But even if he kept silence, I am not going to do so. For I know that
if one passes over the Hippocratic view and makes some other pronouncement
about the function of the kidneys, one cannot fall to make oneself
utterly ridiculous. It was for this reason that Erasistratus kept
silence and Asclepiades lied; they are like slaves who have had plenty
to say in the early part of their career, and have managed by excessive
rascality to escape many and frequent accusations, but who, later,
when caught in the act of thieving, cannot find any excuse; the more
modest one then keeps silence, as though thunderstruck, whilst the
more shameless continues to hide the missing article beneath his arm
and denies on oath that he has ever seen it. For it was in this way
also that Asclepiades, when all subtle excuses had failed him and
there was no longer any room for nonsense about "conveyance towards
the rarefied part [of the air]," and when it was impossible without
incurring the greatest derision to say that this superfluity [i.e.
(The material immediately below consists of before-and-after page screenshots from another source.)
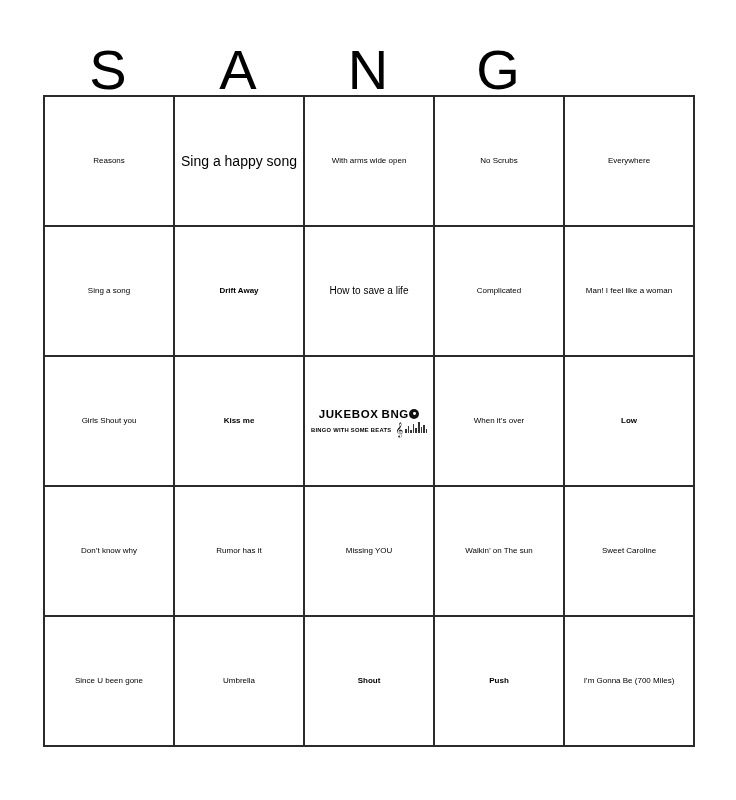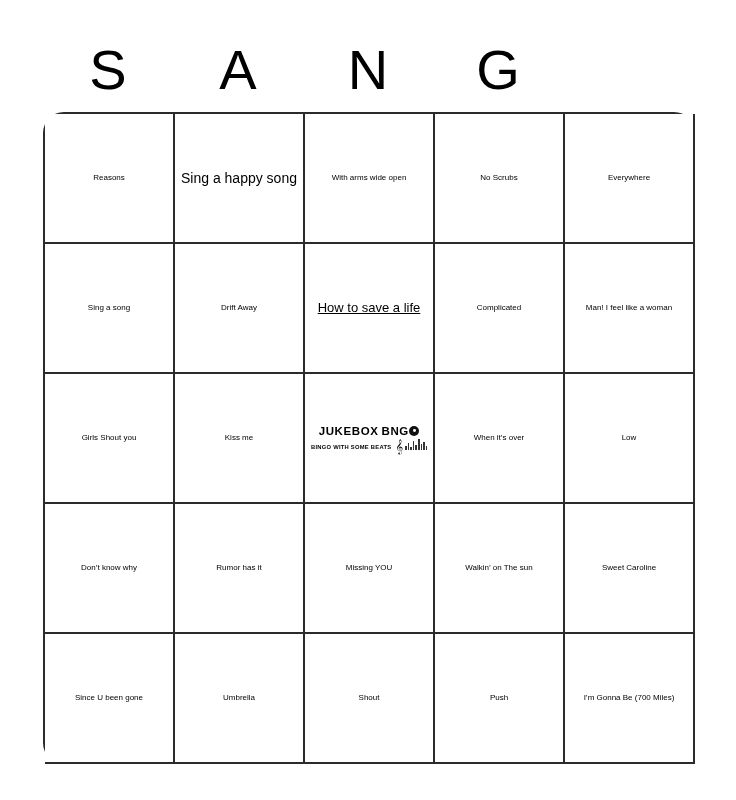--- a/index.html
+++ b/index.html
@@ -47,7 +47,7 @@
   #grid {
     position: absolute;
     left: 43px;
-    top: 112px;
+    top: 95px;
     width: 650px;
     height: 650px;
     display: grid;
@@ -56,7 +56,6 @@
     border-top: 2px solid #2b2b2b;
     border-left: 2px solid #2b2b2b;
     box-sizing: content-box;
-    border-radius: 21px;
   }
   .cell {
     position: relative;

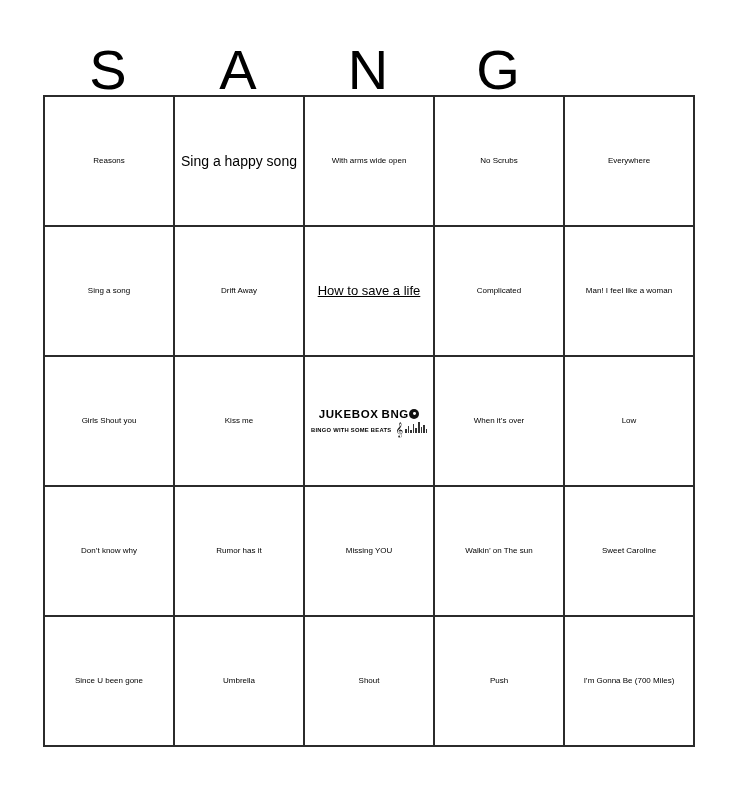--- a/index.html
+++ b/index.html
@@ -88,7 +88,7 @@
   .fs-m   { font-size: 26px; }
   .fs-l   { font-size: 31px; }
   .fs-xl  { font-size: 38px; }
-  .fs-xxl { font-size: 46px; }
+  .fs-xxl { font-size: 46px; font-weight: bold; }
 
   
   .logo-cell .logo-wrap {

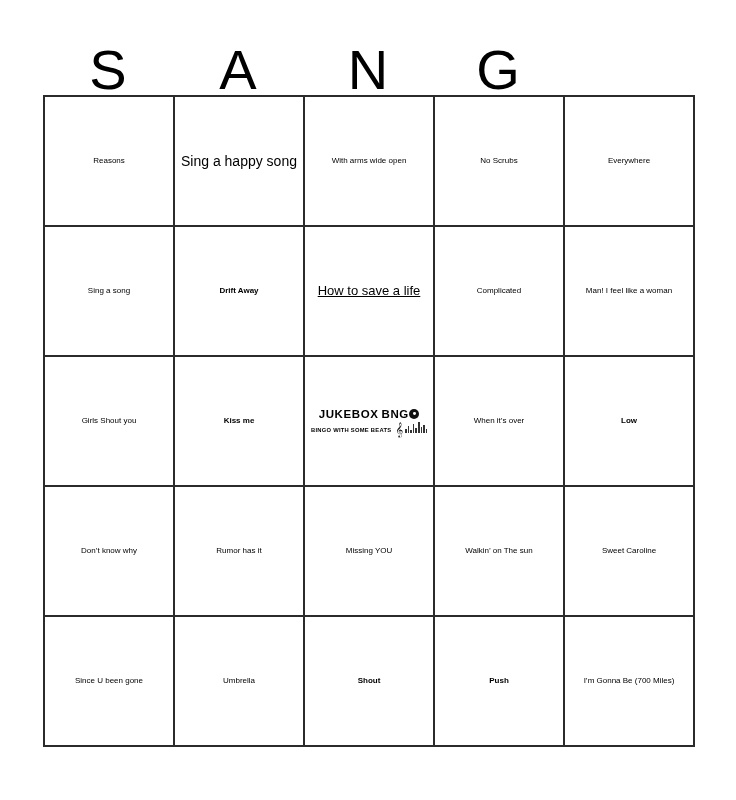--- a/index.html
+++ b/index.html
@@ -203,7 +203,7 @@
         <span class="cell-text fs-xxl" style="font-size: 8px;">Drift Away</span>
       </div>
       <div class="cell">
-        <span class="cell-text fs-l" style="font-size: 13px; text-decoration: underline;">How to save a life</span>
+        <span class="cell-text fs-l" style="font-size: 10px;">How to save a life</span>
       </div>
       <div class="cell">
         <span class="cell-text fs-xs" style="font-size: 8px;">Complicated</span>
the urine] is generated by the kidneys as is bile by the canals in
the liver- he, then, I say, clearly lied when he swore that the urine
does not reach the kidneys, and maintained that it passes, in the
form of vapour, straight from the region of the vena cava, to collect
in the bladder.
Like slaves, then, caught in the act of stealing, these two are quite
bewildered, and while the one says nothing, the other indulges in
shameless lying.
17. Now such of the younger men as have dignified themselves with
the names of these two authorities by taking the appellations "Erasistrateans"
or "Asclepiadeans" are like the Davi and Getae- the slaves introduced
by the excellent Menander into his comedies. As these slaves held
that they had done nothing fine unless they had cheated their master
three times, so also the men I am discussing have taken their time
over the construction of impudent sophisms, the one party striving
to prevent the lies of Asclepiades from ever being refuted, and the
other saying stupidly what Erasistratus had the sense to keep silence
about.
But enough about the Asclepiadeans. The Erasistrateans, in attempting
to say how the kidneys let the urine through, will do anything or
suffer anything or try any shift in order to find some plausible explanation
which does not demand the principle of attraction.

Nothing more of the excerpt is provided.